Following the yen's recent sharp depreciation, some members said it reflected the difference in economic conditions between Japan and the United States or Europe, and that the BOJ's policy should not be aimed at "controlling" foreign exchange rates, the summary showed.
At the April 27-28 meeting, the Japanese central bank left its ultralow rate policy unchanged amid some market speculation regarding tweaks. To rein in a rise in 10-year government bond yields, the BOJ strengthened its commitment to keeping them within an allowed trading range.

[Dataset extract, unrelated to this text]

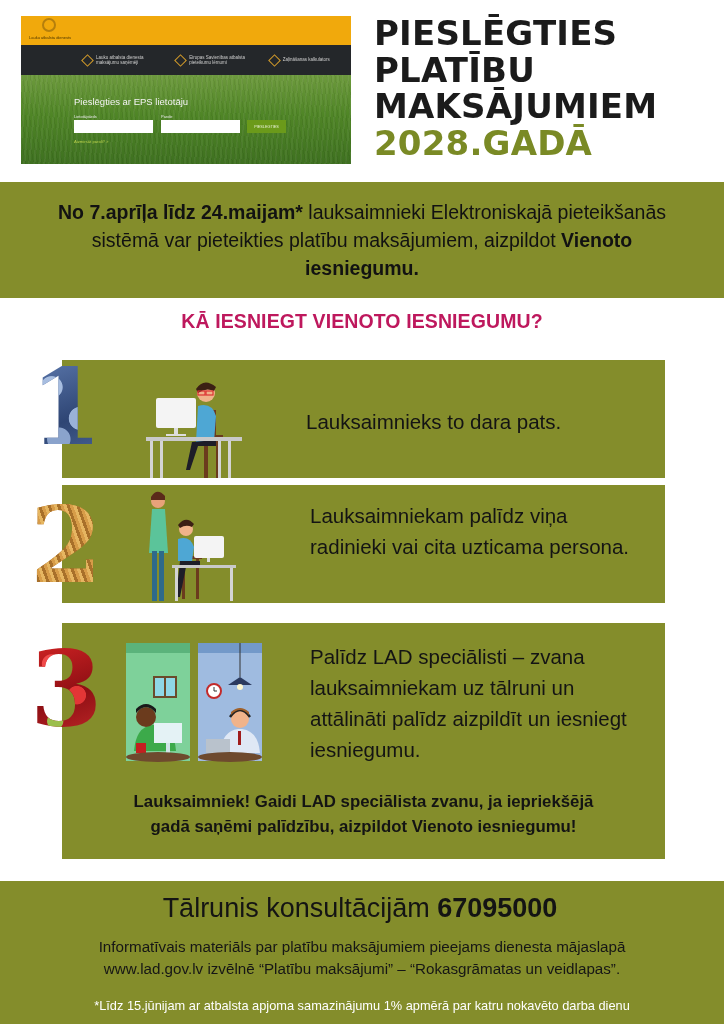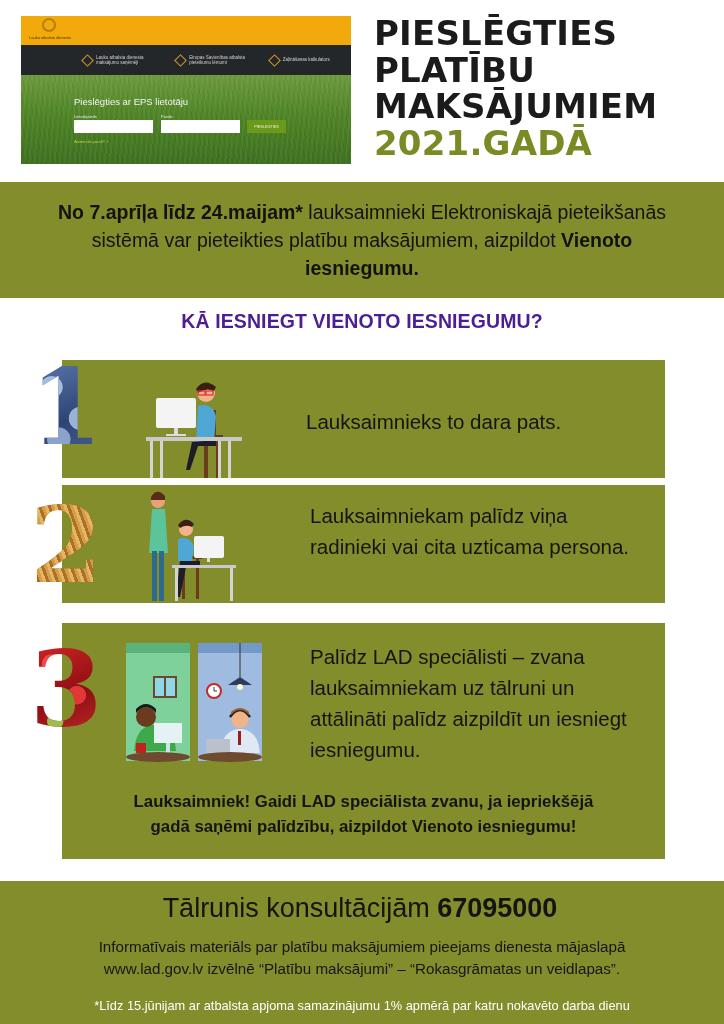"2021.GADĀ" span.line { text: 2021.GADĀ -> 2028.GADĀ }
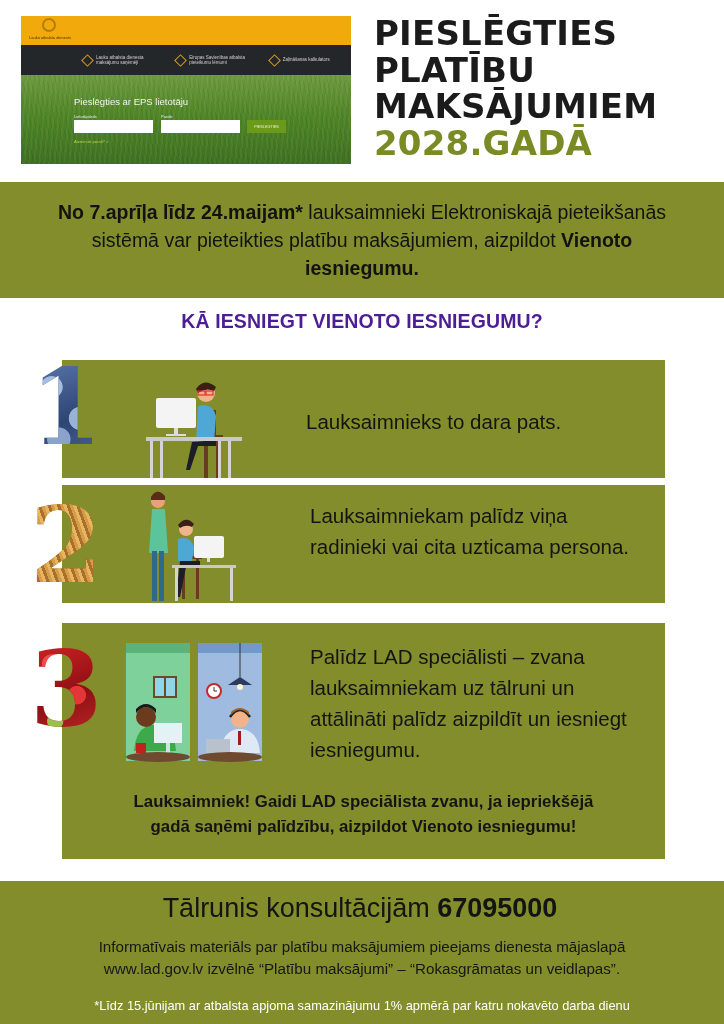"KĀ IESNIEGT VIENOTO IESNIEGUMU?" .section-title { color: #4c1d95 -> #be185d }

It offered to buy unlimited 10-year bonds at a rate of 0.25 percent, the upper limit, every business day.
"The bank should maintain monetary easing in a straightforward manner until the price stability target, accompanied by a virtuous cycle in which both prices and wages rise, is achieved in a sustainable and stable manner," one opinion said.
Another said, "The challenge of monetary policy in Japan is not to curb inflation, but to overcome inflation that is still too low."
Japan's core consumer price index excluding volatile fresh food items rose at the fastest pace in two years, up 0.8 percent in March from a year earlier. As the year-on-year effect of sharply lower mobile data fees is set to fade in the coming months and higher commodity prices have added upward pressure, the gauge of inflation is expected to near the BOJ's 2 percent target.
The policy difference between the BOJ and the U.S. Federal Reserve, which has begun to raise interest rates to fight inflation, has weakened the yen.
Governor Haruhiko Kuroda has taken the view that a weak yen is generally positive for the economy, though he has begun to underline its negative aspects, given the rise in import prices for resource-poor Japan.
Still, the bank has cast doubt over the sustainability of such inflation in Japan.
One member stressed the need for the BOJ to be more "careful" in communicating its views on prices and monetary policy because households have perceived that inflation is picking up at a much faster pace than the actual rise.
"A pessimistic view on positive inflation could prevail among households as the pace of wage increases has not caught up with the pace of increase in perceived inflation," the opinion said.
The summary of opinions was compiled by Kuroda and comments are not attributed to individual members.